Director-General of the Science and Technology Agency
- In office 14 January 1999 – 5 October 1999
- Prime Minister: Keizō Obuchi
- Preceded by: Yutaka Takeyama
- Succeeded by: Hirofumi Nakasone

Chairman of the Japanese Atomic Energy Commission
- In office 14 January 1999 – 5 October 1999
- Prime Minister: Keizō Obuchi
- Preceded by: Yutaka Takeyama
- Succeeded by: Hirofumi Nakasone

Minister of Education
- In office 30 July 1998 – 5 October 1999
- Prime Minister: Keizō Obuchi
- Preceded by: Nobutaka Machimura
- Succeeded by: Hirofumi Nakasone

Member of the House of Councillors
- In office 26 July 1998 – 25 July 2004
- Constituency: National PR

Personal details
- Born: 13 September 1930 Osaka Prefecture, Japan
- Died: 6 December 2020 (aged 90) Setagaya, Tokyo, Japan
- Party: Liberal Democratic
- Education: University of Tokyo
- Known for: Interacting boson model
- Awards: Nishina Memorial Prize Humboldt Prize John Price Wetherill Medal Order of Merit of the Federal Republic of Germany Japan Academy Prize Tom W. Bonner Prize in Nuclear Physics Legion of Honour Order of the British Empire (KBE) Person of Cultural Merit Grand Cordon of the Order of the Rising Sun Order of Culture
- Fields: Physics
- Workplaces: University of Tokyo Argonne National Laboratory Rutgers University State University of New York at Stony Brook Hosei University RIKEN

= Akito Arima =

Japanese politician (1930–2020)

Akito Arima, KBE (有馬 朗人, Arima Akito) was a Japanese nuclear physicist, politician, and haiku poet, known for the interacting boson model.

==Early life and career==
Arima was born 1930 in Osaka. He studied at the University of Tokyo, where he received his doctorate in 1958. He became a research associate at the Institute for Nuclear Studies in 1956.

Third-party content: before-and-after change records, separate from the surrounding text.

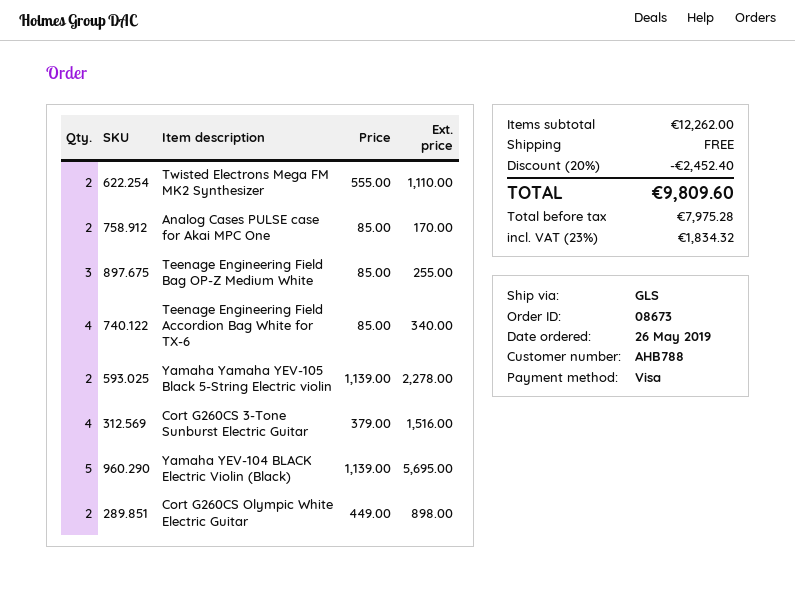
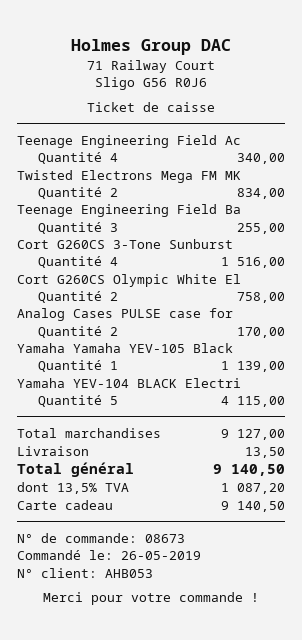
customer number: AHB788 -> AHB053
payment method: Visa -> gift card
Twisted Electrons Mega FM MK2 Synthesizer: 2 for 1110.00 -> 2 for 834.00
Yamaha Yamaha YEV-105 Black 5-String Electric violin: 2 for 2278.00 -> 1 for 1139.00
Yamaha YEV-104 BLACK Electric Violin (Black): 5 for 5695.00 -> 5 for 4115.00
Cort G260CS Olympic White Electric Guitar: 2 for 898.00 -> 2 for 758.00
subtotal: 12262.00 -> 9127.00
discount: 20% = 2452.40 -> none
shipping: 0.00 -> 13.50
tax: 23% = 1834.32 -> 13.5% = 1087.20
total: 9809.60 -> 9140.50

Arima became a lecturer in 1960, and an associate professor at the Department of Physics in 1964 at the University of Tokyo. He was promoted to a full professor in 1975. He was president of the University of Tokyo during 1989–1993. In 1993, he moved to Hosei University. Since 1993, he has been scientific adviser of the Ministry of Education and from 1993 to 1998 president of RIKEN.

He was a visiting professor at Rutgers University, New Jersey (1967–1968), and a professor at the State University of New York at Stony Brook (1971–1973). In 1974, he founded the interacting boson model with Francesco Iachello.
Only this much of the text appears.